At four I went to dine with the British consul. Two other English
gentlemen were present, who had arrived at Tangier from Gibraltar
about ten days previously for a short excursion, and were now
detained longer than they wished by the Levant wind. They had
already visited the principal towns in Spain, and proposed spending
the winter either at Cadiz or Seville. One of them, Mr. -, struck
me as being one of the most remarkable men I had ever conversed
with; he travelled not for diversion nor instigated by curiosity,
but merely with the hope of doing spiritual good, chiefly by
conversation. The consul soon asked me what I thought of the Moors
and their country. I told him that what I had hitherto seen of
both highly pleased me. He said that were I to live amongst them
ten years, as he had done, he believed I should entertain a very
different opinion; that no people in the world were more false and
cruel; that their government was one of the vilest description,
with which it was next to an impossibility for any foreign power to
hold amicable relations, as it invariably acted with bad faith, and
set at nought the most solemn treaties. That British property and
interests were every day subjected to ruin and spoliation, and
British subjects exposed to unheard-of vexations, without the
slightest hope of redress being afforded, save recourse was had to
force, the only argument to which the Moors were accessible. He
added, that towards the end of the preceding year an atrocious
murder had been perpetrated in Tangier: a Genoese family of three
individuals had perished, all of whom were British subjects, and
entitled to the protection of the British flag. The murderers were
known, and the principal one was even now in prison for the fact,
yet all attempts to bring him to condign punishment had hitherto
proved abortive, as he was a Moor, and his victims Christians.
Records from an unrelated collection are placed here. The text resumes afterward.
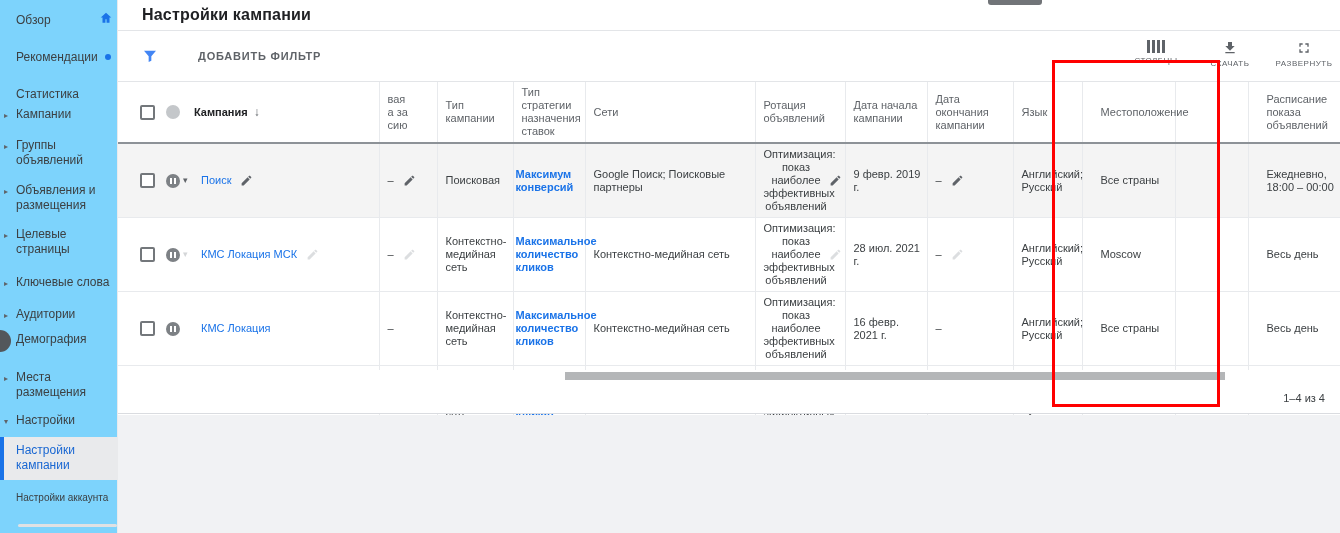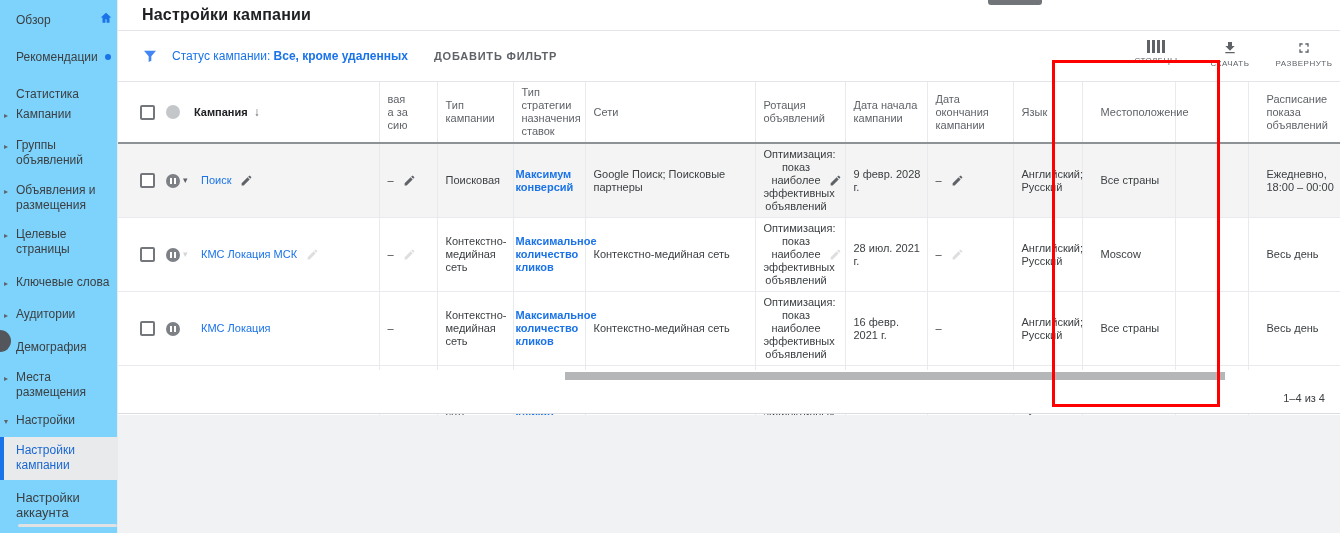--- a/index.html
+++ b/index.html
@@ -11,21 +11,21 @@
   .sidebar { position:absolute; left:0; top:0; width:118px; height:533px; background:#7dd3fc;
     border-right:1px solid #e8eaed; z-index:5; }
   .side-item { position:absolute; left:0; right:0; padding-left:16px; font-size:12px;
     line-height:15px; color:#3c4043; cursor:pointer; }
   .side-caret { position:absolute; left:4px; top:1px; font-size:8px; color:#5f6368; }
   .side-home { position:absolute; right:4px; top:-2px; width:14px; height:14px; }
   .side-dot { position:absolute; right:6px; top:4px; width:6px; height:6px; border-radius:50%; background:#1a73e8; }
   .side-selected { position:absolute; left:0; top:437px; width:118px; height:43px; background:#e9eaec;
     border-left:4px solid #1a73e8; padding:6px 0 0 12px; font-size:12px; line-height:15px;
     color:#1967d2; cursor:pointer; }
-  .side-sub { position:absolute; left:0; right:0; padding-left:16px; font-size:13px; line-height:15px;
+  .side-sub { position:absolute; left:0; right:0; padding-left:16px; font-size:10px; line-height:15px;
     color:#3c4043; cursor:pointer; }
   .side-bottom-divider { position:absolute; left:18px; right:0; top:524px; height:3px; background:#dfe1e3; border-radius:2px; }
   .drawer-handle { position:absolute; left:-11px; top:330px; width:22px; height:22px; border-radius:50%;
     background:#53575b; z-index:8; }
 
   
   .main { position:absolute; left:118px; top:0; width:1222px; height:533px; background:#fff; }
   .titlebar { position:absolute; left:0; top:0; width:100%; height:31px; border-bottom:1px solid #e3e5e8;
     display:flex; align-items:center; padding-left:24px; background:#fff; }
   .title { font-size:16px; font-weight:700; color:#202124; letter-spacing:.2px; }
@@ -129,21 +129,21 @@
       <span>Целевые страницы</span>
     </div>
     <div class="side-item" style="top:275px">
       <span class="side-caret">▸</span>
       <span>Ключевые слова</span>
     </div>
     <div class="side-item" style="top:307px">
       <span class="side-caret">▸</span>
       <span>Аудитории</span>
     </div>
-    <div class="side-item" style="top:340px">
+    <div class="side-item" style="top:332px">
       <span class="side-caret">▸</span>
       <span>Демография</span>
     </div>
     <div class="side-item" style="top:370px">
       <span class="side-caret">▸</span>
       <span>Места размещения</span>
     </div>
     <div class="side-item" style="top:413px">
       <span class="side-caret">▾</span>
       <span>Настройки</span>
@@ -161,21 +161,20 @@
   <div class="main">
 
     <div class="titlebar">
       <h1 class="title">Настройки кампании</h1>
     </div>
 
     <div class="filterbar">
       <svg class="funnel" viewBox="0 0 24 24">
           <path d="M3 4h18l-7 8.5V19l-4 2v-8.5L3 4z" fill="#4285f4"></path>
         </svg>
-      <span class="filter-chip"><span>Статус кампании:</span> <b>Все, кроме удаленных</b></span>
       <span class="add-filter">ДОБАВИТЬ ФИЛЬТР</span>
     </div>
 
     <div class="toolbar">
       <div class="tool">
         <span class="cols-icon">
             <i></i>
             <i></i>
             <i></i>
             <i></i>
@@ -263,21 +262,21 @@
           </td>
           <td>Поисковая</td>
           <td class="cell-strategy"><span class="link">Максимум конверсий</span></td>
           <td>Google Поиск; Поисковые партнеры</td>
           <td class="cell-rotation">
             <span>Оптимизация: показ наиболее эффективных объявлений</span>
             <svg class="pencil rot-pencil" viewBox="0 0 24 24">
                   <path d="M3 17.25V21h3.75L17.8 9.95l-3.75-3.75L3 17.25zm17.7-10.2c.4-.4.4-1 0-1.4l-2.35-2.35c-.4-.4-1-.4-1.4 0l-1.85 1.85 3.75 3.75 1.85-1.85z"></path>
                 </svg>
           </td>
-          <td>9 февр. 2028 г.</td>
+          <td>9 февр. 2019 г.</td>
           <td>
             <div class="cell-flex">
               <span>–</span>
               <svg class="pencil" viewBox="0 0 24 24">
                     <path d="M3 17.25V21h3.75L17.8 9.95l-3.75-3.75L3 17.25zm17.7-10.2c.4-.4.4-1 0-1.4l-2.35-2.35c-.4-.4-1-.4-1.4 0l-1.85 1.85 3.75 3.75 1.85-1.85z"></path>
                   </svg>
             </div>
           </td>
           <td class="cell-lang">Английский; Русский</td>
           <td class="cell-location">Все страны</td>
Finally he cautioned me, not to take walks beyond the wall
unaccompanied by a soldier, whom he offered to provide for me
should I desire it, as otherwise I incurred great risk of being
ill-treated by the Moors of the interior whom I might meet, or
perhaps murdered, and he instanced the case of a British officer
who not long since had been murdered on the beach for no other
reason than being a Nazarene, and appearing in a Nazarene dress.
He at length introduced the subject of the Gospel, and I was
pleased to learn that, during his residence in Tangier, he had
distributed a considerable quantity of Bibles amongst the natives
in the Arabic language, and that many of the learned men, or
Talibs, had read the holy volume with great interest, and that by
this distribution, which, it is true, was effected with much
caution, no angry or unpleasant feeling had been excited.